Counting the number of recursions

Question

Hi,

I have some code that approximates a solution recusively, what it actually does is not important, but it works towards r' == rt by varying mg (m guess, starting with 4.0 because I "know" that ought to be in the ballpark).

solve_m f ar st qt = solve_m' f ar st qt 4.0
  where
    solve_m' f ar st qt mg 
      | rd > precis    = f' (mg - sf)  
      | rd < (-precis) = f' (mg + sf)  
      | otherwise = mg
        where 
          f' = solve_m' f ar st qt
          rt = st + qt   
          r' = f st ar mg 
          rd = rt - r'    
          sf = abs(rd) 

What I would like to be able to do is count the number of cycles, I know the right way to do this is with the State monad, but what is the most elegant way to fit the put/get into a function like this?

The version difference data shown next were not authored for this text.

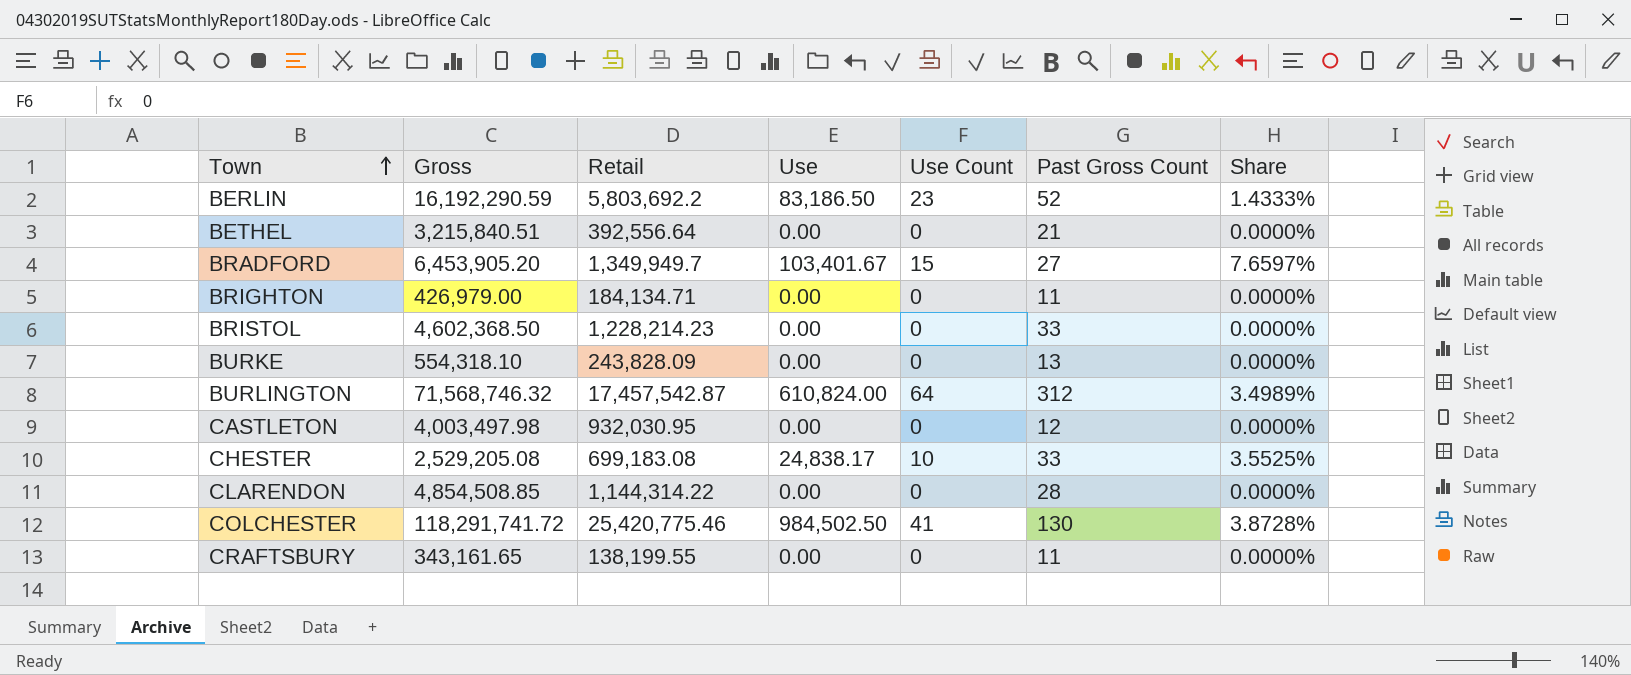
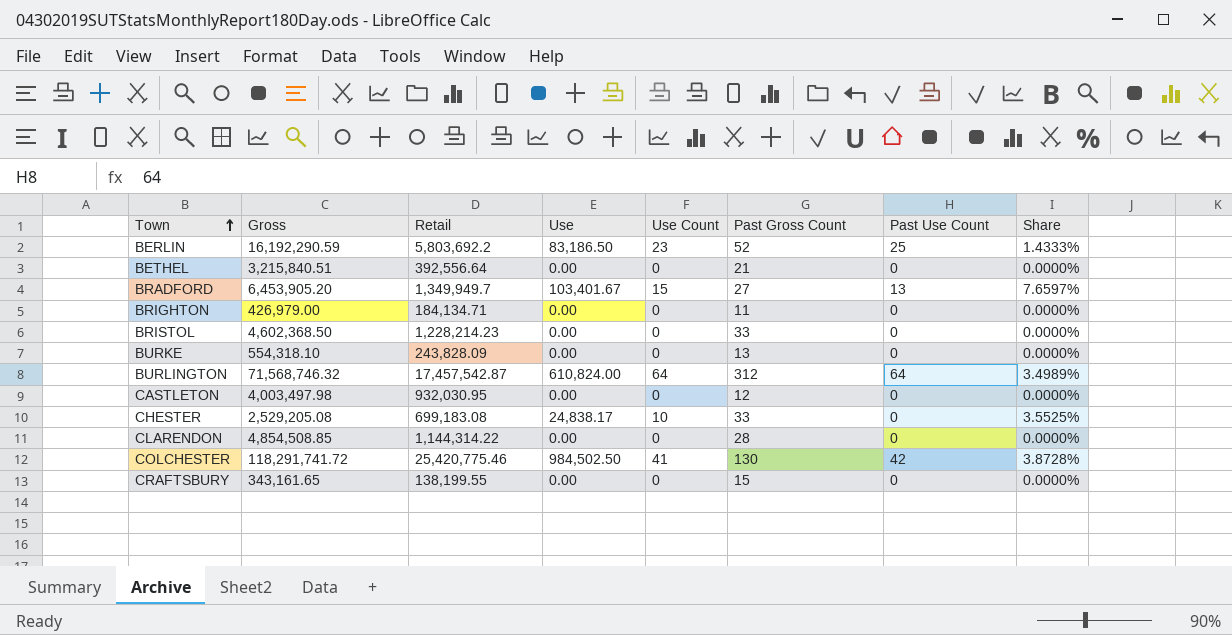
column Past Use Count | position: none -> 7
CRAFTSBURY | Past Gross Count: 11 -> 15

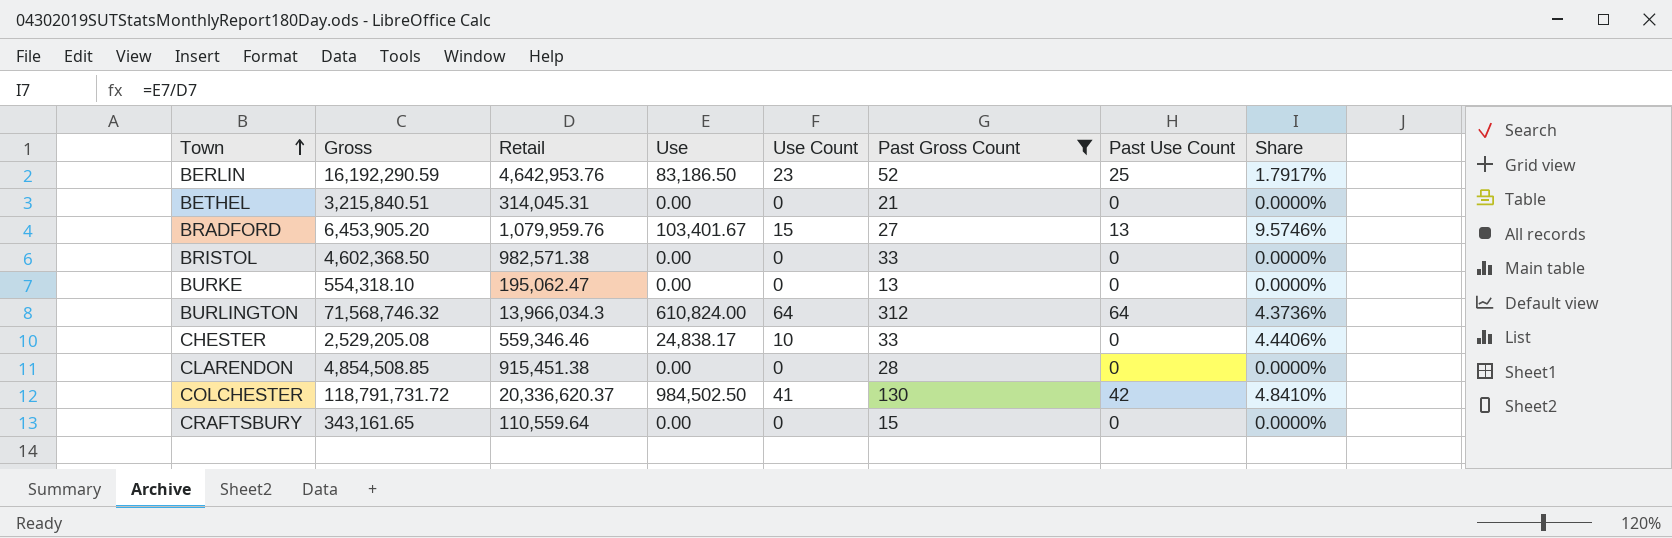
filter: none -> Past Gross Count >= 13
BERLIN | Retail: 5,803,692.2 -> 4,642,953.76
BERLIN | Share: 1.4333% -> 1.7917%
BETHEL | Retail: 392,556.64 -> 314,045.31
BRADFORD | Retail: 1,349,949.7 -> 1,079,959.76
BRADFORD | Share: 7.6597% -> 9.5746%
BRISTOL | Retail: 1,228,214.23 -> 982,571.38
BURKE | Retail: 243,828.09 -> 195,062.47
BURLINGTON | Retail: 17,457,542.87 -> 13,966,034.3
BURLINGTON | Share: 3.4989% -> 4.3736%
CHESTER | Retail: 699,183.08 -> 559,346.46
CHESTER | Share: 3.5525% -> 4.4406%
CLARENDON | Retail: 1,144,314.22 -> 915,451.38
COLCHESTER | Gross: 118,291,741.72 -> 118,791,731.72
COLCHESTER | Retail: 25,420,775.46 -> 20,336,620.37
COLCHESTER | Share: 3.8728% -> 4.8410%
CRAFTSBURY | Retail: 138,199.55 -> 110,559.64

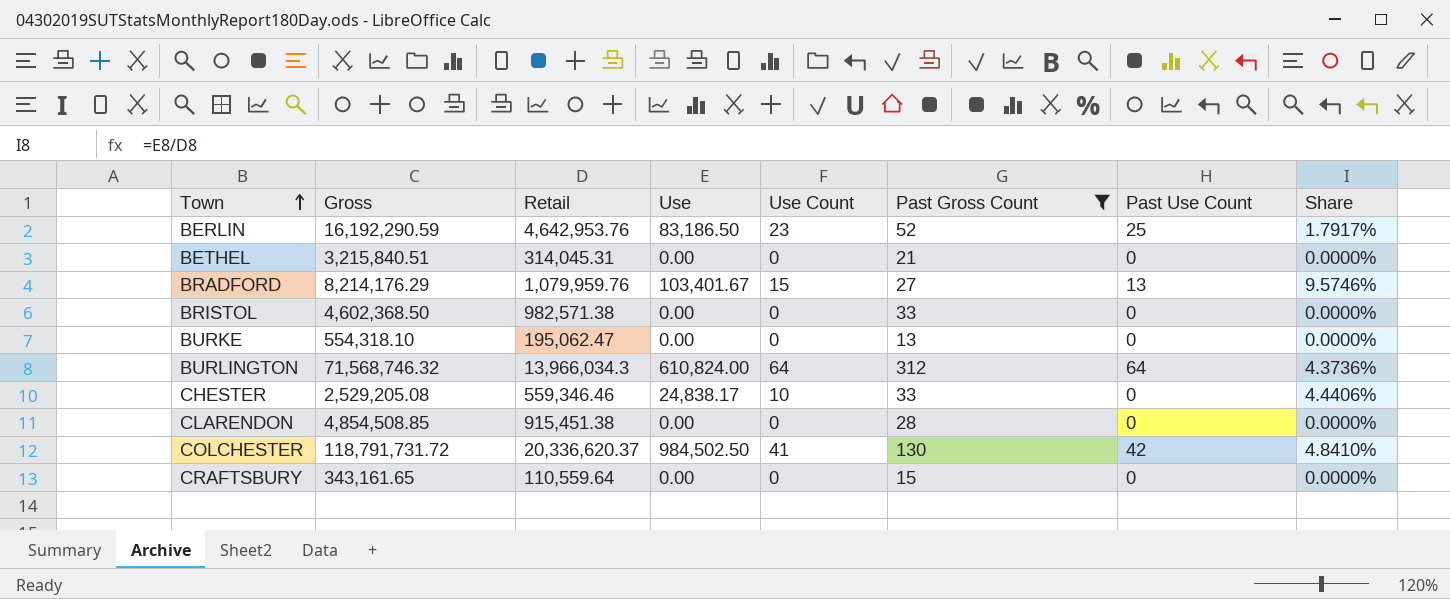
BRADFORD | Gross: 6,453,905.20 -> 8,214,176.29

Make f' a do block? Or is it simply to add a counter solve_m' and return (counter, mg)?

Thanks!

Edit: This seems to be basically what I want, and no Monads necessary:

solve_m f ar st qt = (last (series), length(series))
  where
  series = takeWhile termPred (iterate solve_m' 4.0)
  termPred m' = (abs (rt - (f st ar m'))) > precis
  rt = st + qt   
  solve_m' mg 
    | rt > r' = (mg - sf)  
    | rt < r' = (mg + sf)  
      where
        r' = f st ar mg 
        rd = rt - r' 
        sf = abs(rd)

Still looks a little messy (repeated code) but I'll tidy it up... This is getting me acceptable results in 1/10000th of the iterations of the code it will replace!

Answer 1

Well, first of all, you can remove most of the arguments to solve_m': they don't change in recursive calls, and the arguments of solve_m are in scope for the where clause. This also makes the f' function unnecessary.

solve_m f ar st qt = solve_m' 4.0
  where
    solve_m' mg 
      | rd > precis    = solve_m' (mg - sf)  
      | rd < (-precis) = solve_m' (mg + sf)  
      | otherwise = mg
        where 
          rt = st + qt   
          r' = f st ar mg 
          rd = rt - r'    
          sf = abs(rd)

Now, solve_m' has type Double -> Double, because all it does is perform the next iteration and then either finish or call itself tail-recursively. As it happens, the standard libraries include a function called iterate with type (a -> a) -> a -> [a], which takes such a function and produces an (possibly infinite) list of each step in the iteration. The number of recursive calls needed is, of course, precisely the length of the resulting list. produces an embarrassing mistake in my answer.

What iterate actually does is produce an infinite list, in this case with endlessly repeating copies of the "final" result. Not really what you want. I was probably thinking of unfoldr :: (b -> Maybe (a, b)) -> b -> [a].

The other option--which I actually prefer--would be to remove the guard that checks for the answer being close enough and use iterate after all, producing an infinite list of new approximations, then consume the resulting list comparing adjacent elements to see how close you're getting. I'd give some example code but given the earlier mistake that might be unwise.

EDIT: Okay, for the sake of completeness, here's a couple quick examples:

Using iterate and takeWhile:

solve_m_iter f ar st qt = takeWhile notDoneYet $ iterate nextApprox 4.0
  where rd mg = st + qt - f st ar mg
        notDoneYet mg = abs (rd mg) > precis
        nextApprox  mg | rd mg > precis  = mg - abs (rd mg)
                       | rd mg < -precis = mg + abs (rd mg)

Using unfoldr:

solve_m_unfold f ar st qt = unfoldr nextApprox
  where nextApprox mg | rd > precis  = keep $ mg - abs rd
                      | rd < -precis = keep $ mg + abs rd
                      | otherwise    = Nothing
            where rd = st + qt - f st ar mg
                  keep x = Just (x, x)

And a slightly better function to get the result without traversing the list twice:

getResult = foldl (\(n, _) x -> (n + 1, x)) (0, 4.0)

Definitely quick-and-dirty code, but hopefully helpful.

Answer 2

Without looking at your algorithm, the generic way to do this is divide up your termination criteria from the iterative algorithm:

terminationPred :: a -> Bool
algorithm :: a -> a

then use either iterate and takeWhile:

itermediates = takeWhile (not . terminationPred) . iterate algorithm
resultAndRecursions :: a -> (a, Int)
resultAndRecursions a = (last (intermediates a), length (intermediates a) - 1)
-- you'd want to make your own safe function here, not use last and length

or unfold:

intermediates = unfoldr op
  where
  op a | terminationPred a = Nothing
       | otherwise = let a' = algorithm a
                     in Just (a', a')

EDIT: also notice these two intermediates are slightly different in that the first maintains the base case (the input a, hence the - 1) while the second does not and thus would have a minor difference in the complementary resultAndRecursions.